Please give the records below again in full, exactly, with the images left out.
══ THE DATA
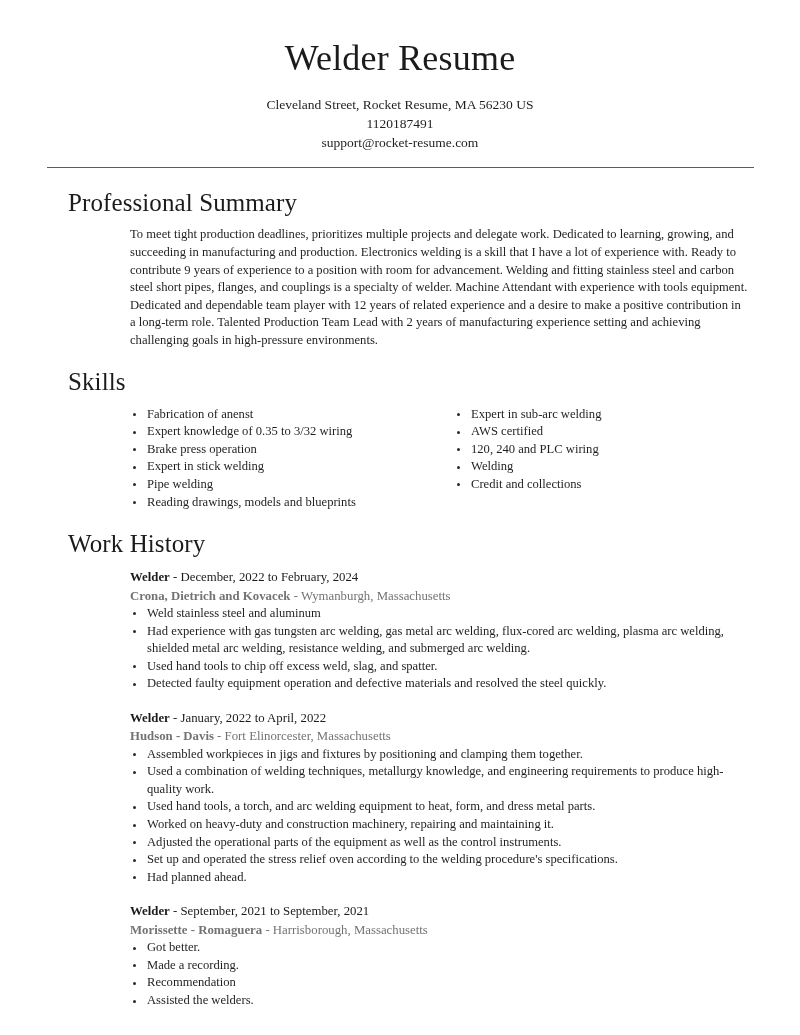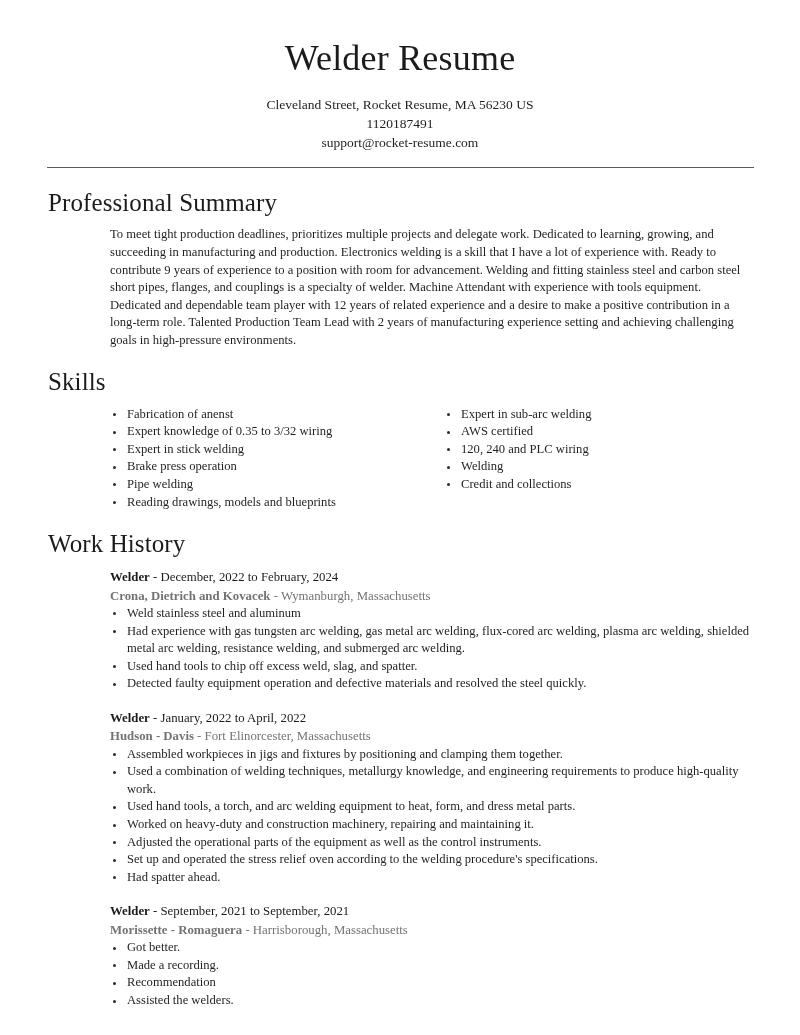"Professional Summary" .section { margin-left: none -> 20px }
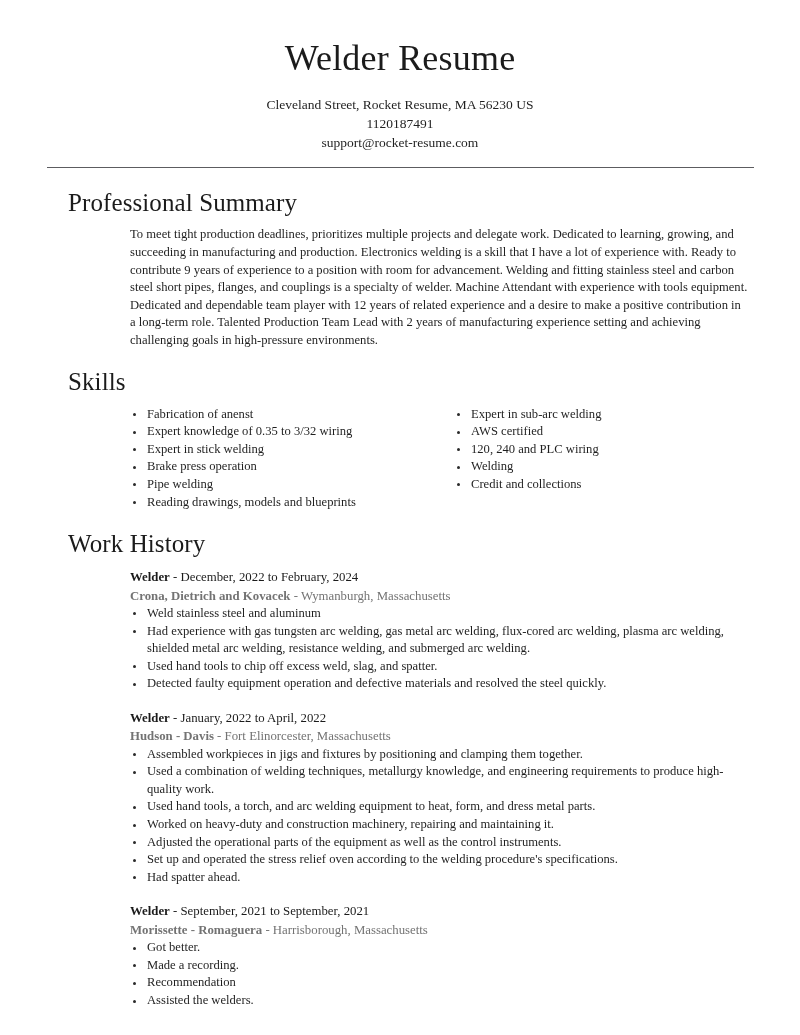"Expert in stick welding" li { order: before "Brake press operation" -> after "Brake press operation" }
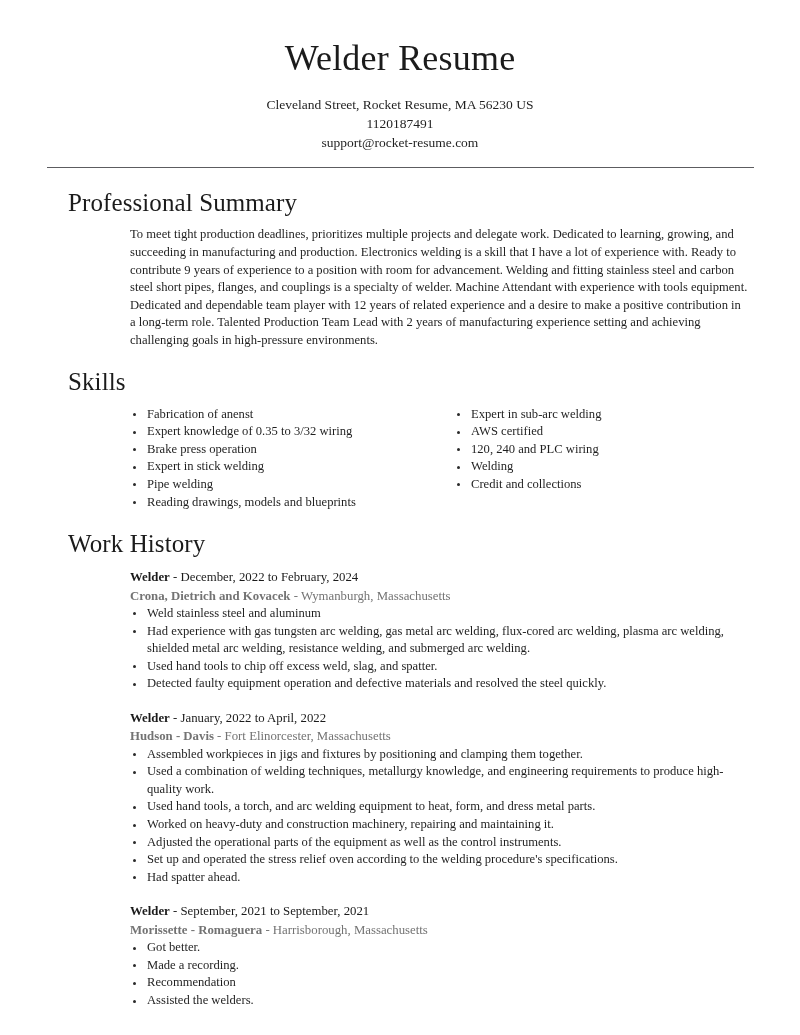"Had spatter ahead." li { text: spatter -> planned }
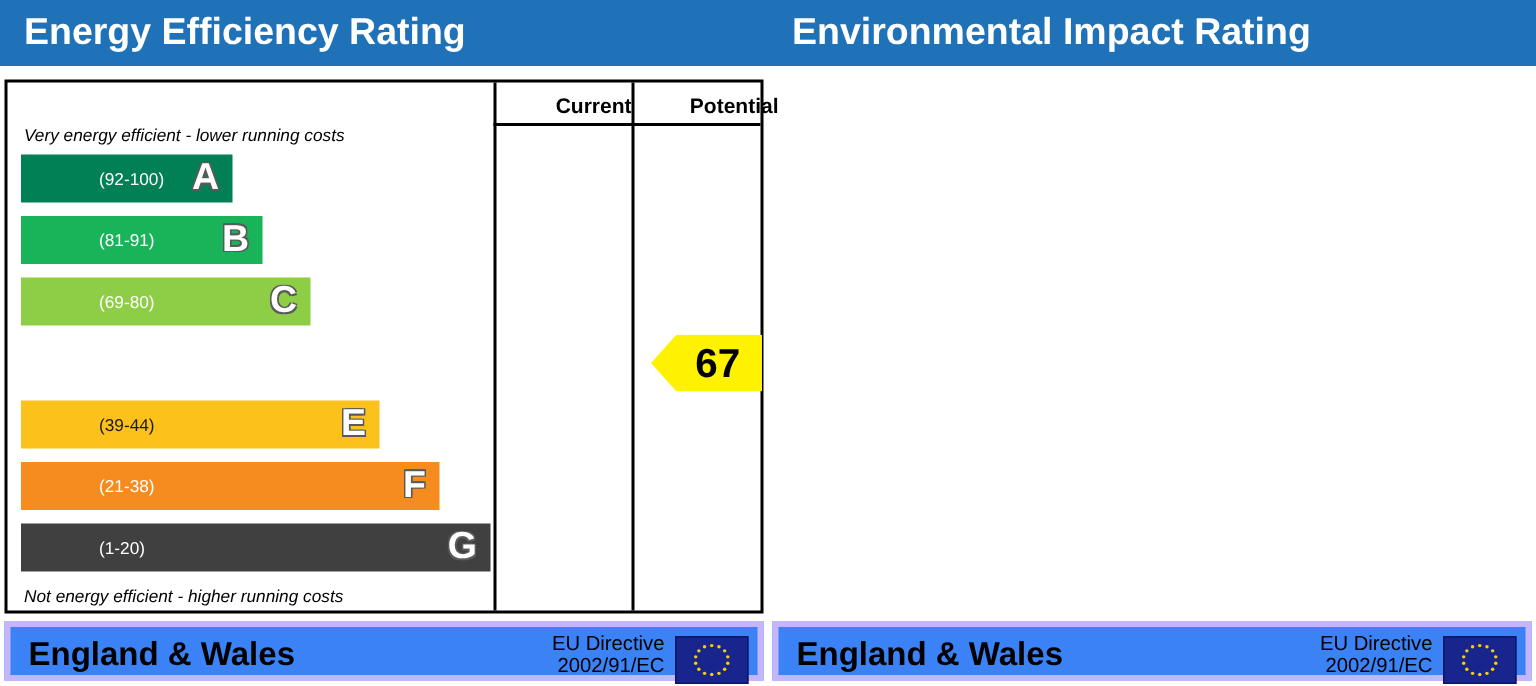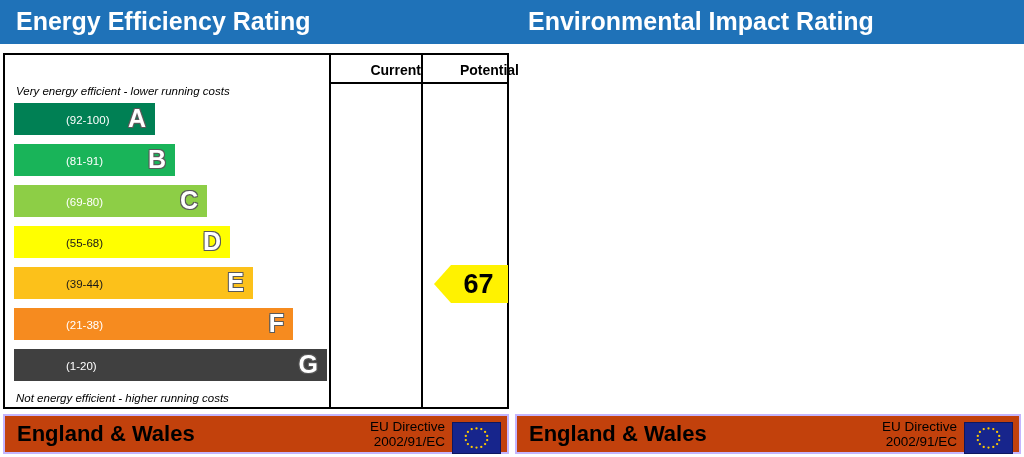"(55-68)" div.band { html: <div> <span>(55-68)</span> <span>D</span> </div> -> none }
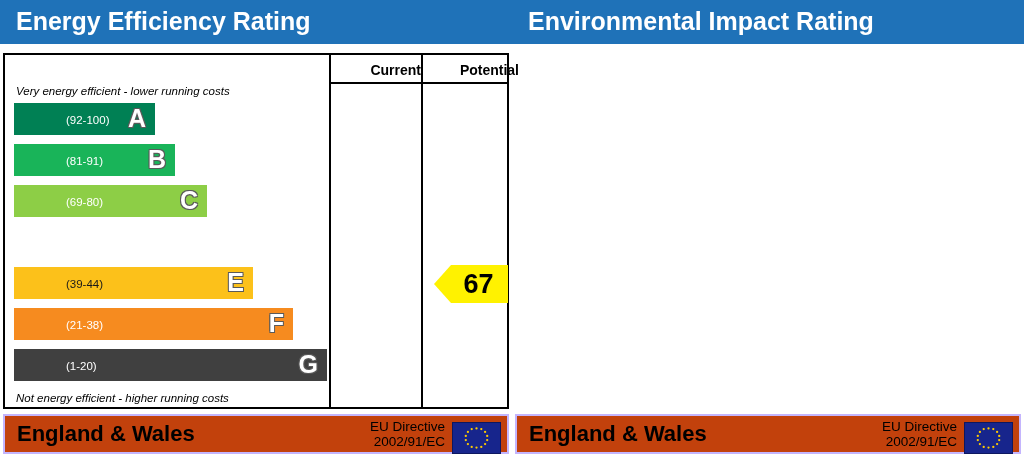"67" div.rating-arrow { margin-top: 42px -> none }
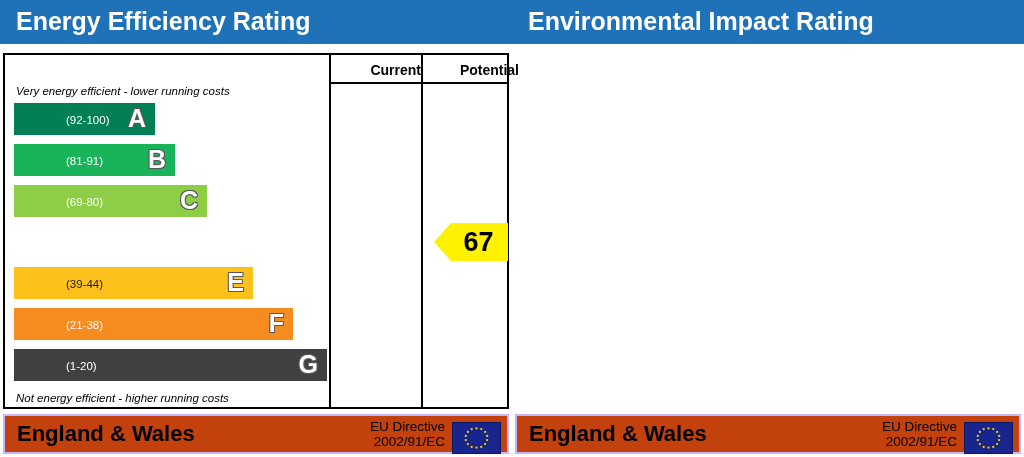"England & Wales" .footer { background: #c2410c -> #3b82f6; border: 2px solid #c4b5fd -> 4px solid #c4b5fd }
════
:: EXERCISE OUTPUT ::
"Professional Summary" .section { margin-left: none -> 20px }
"Expert in stick welding" li { order: before "Brake press operation" -> after "Brake press operation" }
"Had spatter ahead." li { text: spatter -> planned }
"(55-68)" div.band { html: <div> <span>(55-68)</span> <span>D</span> </div> -> none }
"67" div.rating-arrow { margin-top: 42px -> none }
"England & Wales" .footer { background: #c2410c -> #3b82f6; border: 2px solid #c4b5fd -> 4px solid #c4b5fd }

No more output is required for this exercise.